There are good reasons for the silence about the elephant in the room. No Canadian, however concerned about climate change, wants his or her house and pension fund to devalue, or to lose his or her job. In the federal election of 2007 the Liberal Party presented Canadians with a ‘green shift’ manifesto which would have used carbon taxes to shift development away from the tar-sands and into green industries. Even then, the Liberal leader Stéphane Dion denied it would prevent tar-sands development, although it certainly would have done. The ‘green shift’ was attacked, not just by the Conservatives, but by the New Democrat Party, who objected to the cost to middle-class families; not mentioning that their preferred option, of a carbon trading scheme, would only have been cost free if it was also as ineffective as Europe’s has been.
The ‘green shift’ was rejected by the electorate. The Liberal party has been very careful since then never to say anything sensible about climate change, and it was at that point Canada adopted the perspective of Planet Exxon Mobil.
To give one example: Thomas Mulcair, leader of the official federal opposition (NDP), visited Washington in March this year, where he compared unsustainable development to slavery, but found himself unable to say whether or not he opposed the Keystone XL pipe-line, even though it is as good an example of unsustainable development as can be found anywhere on Earth.

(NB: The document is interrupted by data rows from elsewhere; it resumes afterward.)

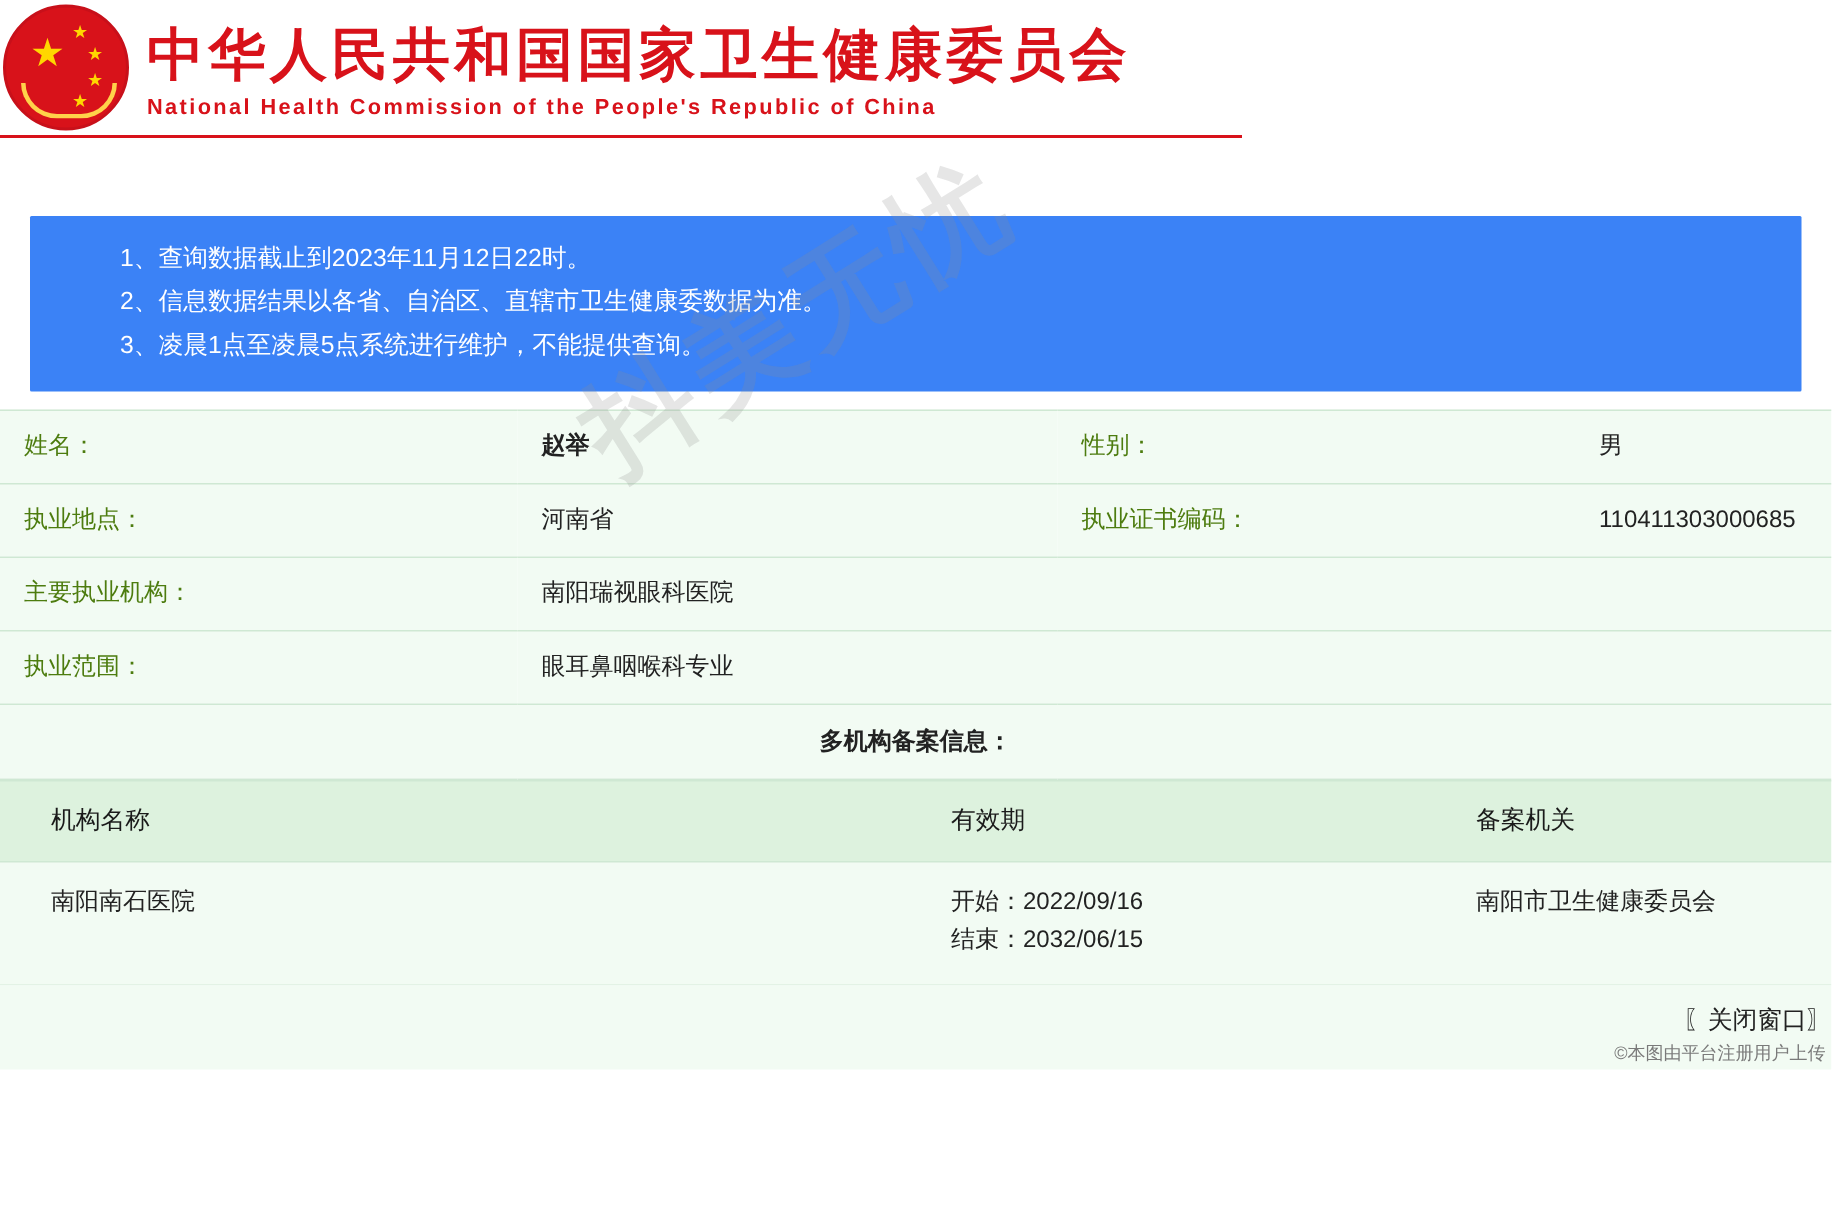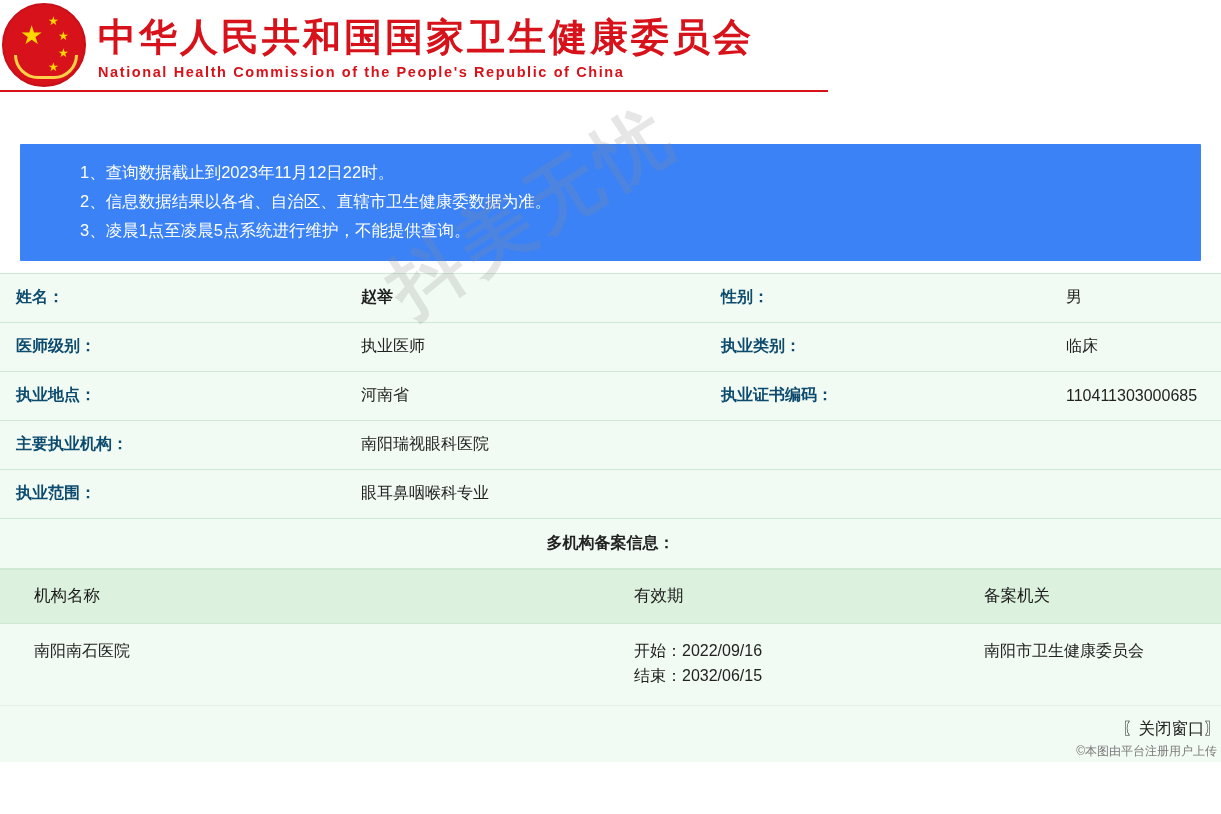--- a/index.html
+++ b/index.html
@@ -102,22 +102,22 @@
   .info-table td {
     border-top: 1px solid #cfe8d3;
     border-bottom: 1px solid #cfe8d3;
     font-size: 16px;
     color: #222;
     padding: 0 0 0 16px;
     background: #f2fbf3;
     vertical-align: middle;
   }
   .info-table td.label {
-    font-weight: bold;
-    color: #0c4a6e;
+    font-weight: normal;
+    color: #4d7c0f;
   }
   .col-l1 { width: 345px; }
   .col-v1 { width: 360px; }
   .col-l2 { width: 345px; }
   .col-v2 { width: 171px; }
   .val-bold { font-weight: bold; }
 
   .section-title td {
     text-align: center;
     font-weight: bold;
@@ -224,26 +224,20 @@
 
   <table class="info-table">
     <tbody>
       <tr>
         <td class="label col-l1">姓名：</td>
         <td class="col-v1 val-bold">赵举</td>
         <td class="label col-l2">性别：</td>
         <td class="col-v2">男</td>
       </tr>
       <tr>
-        <td class="label col-l1">医师级别：</td>
-        <td class="col-v1">执业医师</td>
-        <td class="label col-l2">执业类别：</td>
-        <td class="col-v2">临床</td>
-      </tr>
-      <tr>
         <td class="label col-l1">执业地点：</td>
         <td class="col-v1">河南省</td>
         <td class="label col-l2">执业证书编码：</td>
         <td class="col-v2">110411303000685</td>
       </tr>
       <tr>
         <td class="label col-l1">主要执业机构：</td>
         <td class="col-v1" colspan="3">南阳瑞视眼科医院</td>
       </tr>
       <tr>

To give another: Justin Trudeau, newly elected leader of the Liberals, has supported tar-sands development, saying it should be defended when foreign critics call for a halt. The Liberal website, nonetheless, states that Canada’s energy policy should be sustainable.
The governing politicians of Canada and the Canadian journalists who support them, use rhetoric that makes it clear that they see the emissions issue as purely one of greenwash. They tend to assume that foreign governments are as cynical as themselves – only paying lip service to the issue as a sop to a tiresome green lobby. I have no doubt that is how Stephen Harper sees David Cameron (perhaps rightly), and possibly you Norman. A no vote will confirm him in that view.
Moreover, it is possible the vote will take place before President Obama has made a decision on the Keystone XL pipeline, sending the wrong message at the wrong time to the USA about the importance Europe places on the issue.
Your advisors may have emphasized the importance of Britain’s friendship with Canada, but true friends are truthful with each other, and in the long run it will not help Canada if it is allowed to continue its delusory path. As you know, Nicholas Stern has recently warned of the risk of ‘stranded assets’, and Canada is at risk of becoming The Country of Stranded Assets. Honest speaking about the tar-sands industry, and a vote in favour of implementation of the FQD, would be a friendlier act to Canada than giving in to its lobbyists. …………..
There is one point I wish I had included in the email, which is that it is a very strange situation, when a Liberal Democrat MP expresses a lack of faith in the ability of the EU to do what it says it is going to do (carry out a review of the FQD in 2015), but no such scepticism is being expressed by Greenpeace.